Data Privacy in AI Research¶
Data privacy in AI research covers the security and confidentiality considerations that arise when using cloud-based AI tools with potentially sensitive research data.
Context & Background¶
Most AI tools send data to external servers for processing, raising significant concerns for researchers working with confidential data — including IRB-protected human subjects data, proprietary financial data from WRDS or similar providers, pre-publication research findings, and student records.
Key privacy considerations include:
- Data transmission: What data leaves your machine when you use an AI tool?
- Data retention: Do AI providers store your inputs for training or other purposes?

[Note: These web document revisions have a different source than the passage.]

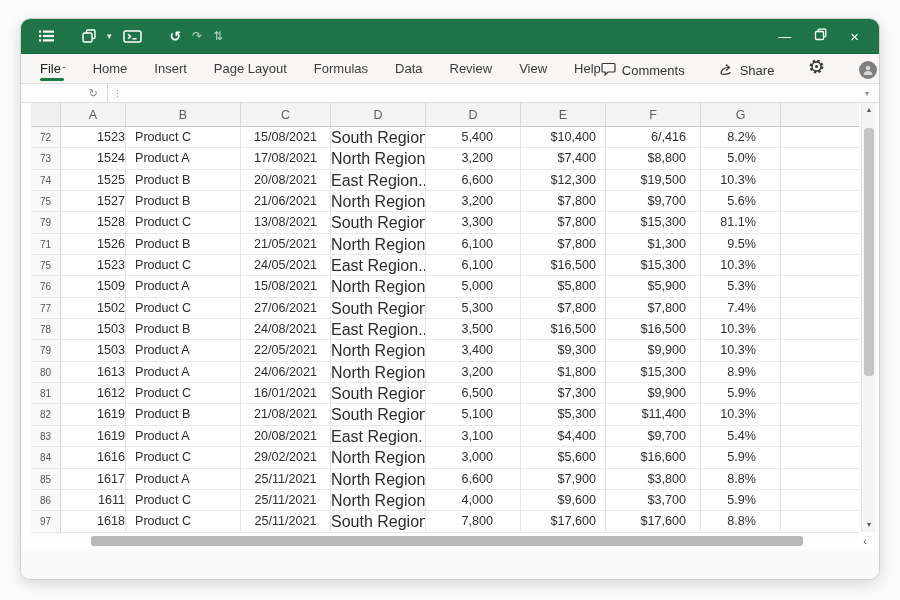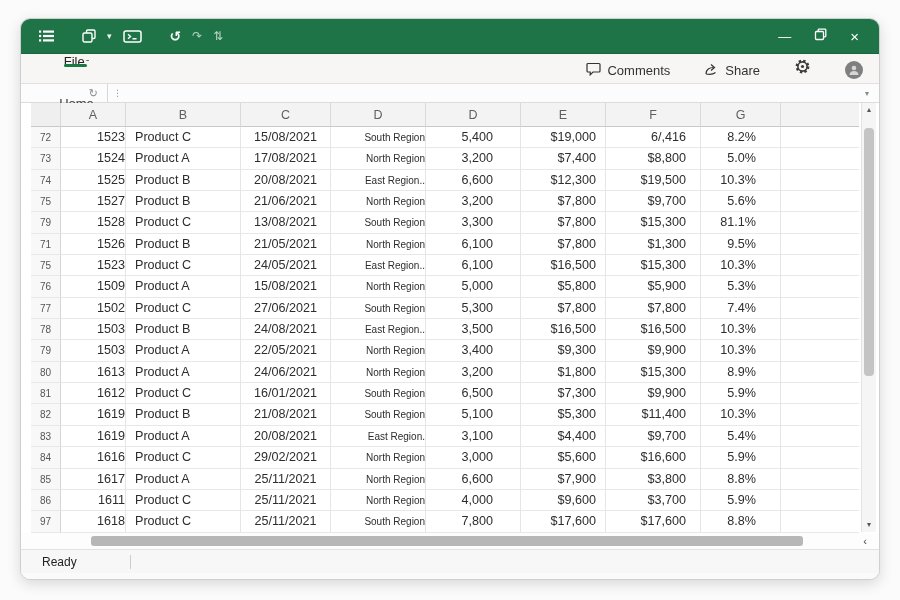"File" .menus { flex-direction: column -> none }
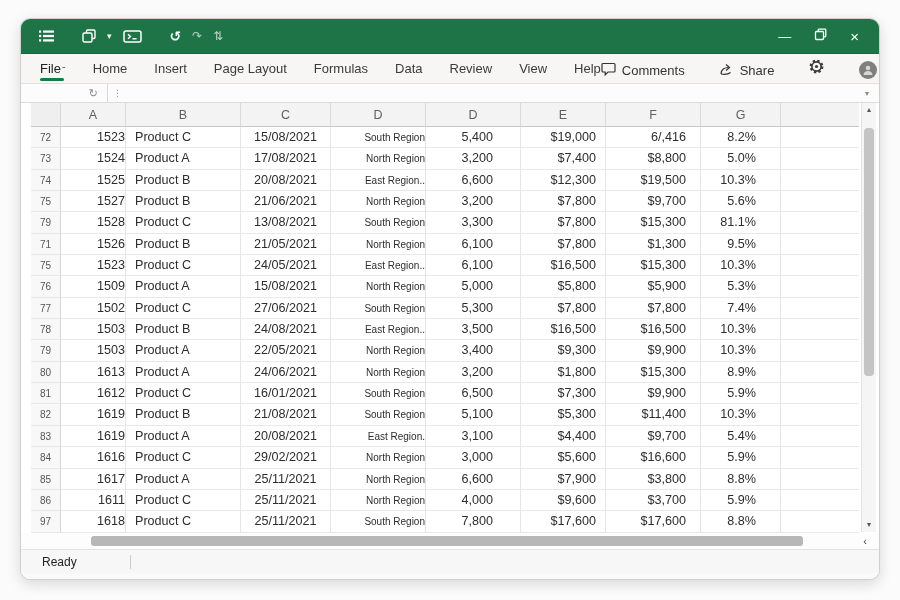"South Region" .cell.c4 { font-size: 10px -> 16px; text-align: right -> left }
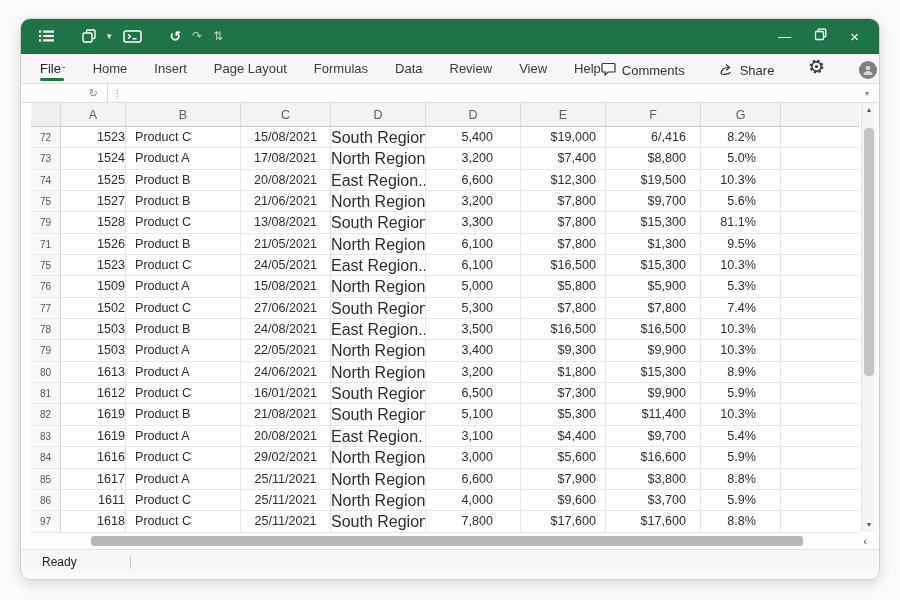"$19,000" div.cell { text: $19,000 -> $10,400 }
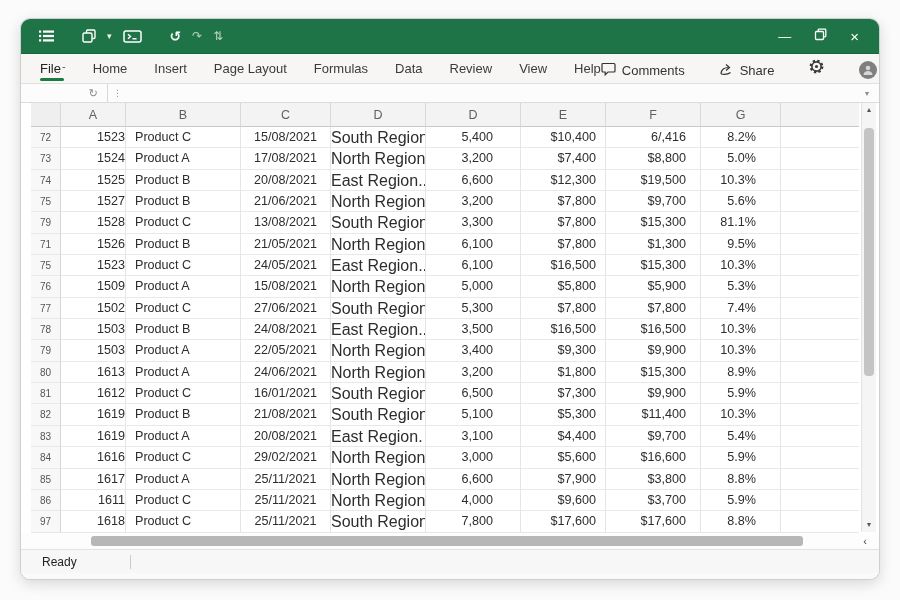"Ready" div.statusbar { html: <div> <span>Ready</span> <span></span> </div> -> none }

- Compliance: Does AI tool use comply with IRB protocols, data use agreements, and institutional policies?
- Local alternatives: When should you use local/on-premise models instead of cloud services?
Key Perspectives¶
Several sources emphasize the importance of understanding privacy settings before using AI with any research data. Claude Code, for example, offers zero-retention API options, while other tools may use inputs for model training by default.
Practical Implications¶
- Read the terms of service: Understand what happens to data you send to AI providers
- Use zero-retention modes: When available, enable settings that prevent data storage
- Never send protected data: IRB-restricted data should generally not be processed by cloud AI
- Consider local models: For sensitive data, use locally-running models (e.g., Ollama, llama.cpp)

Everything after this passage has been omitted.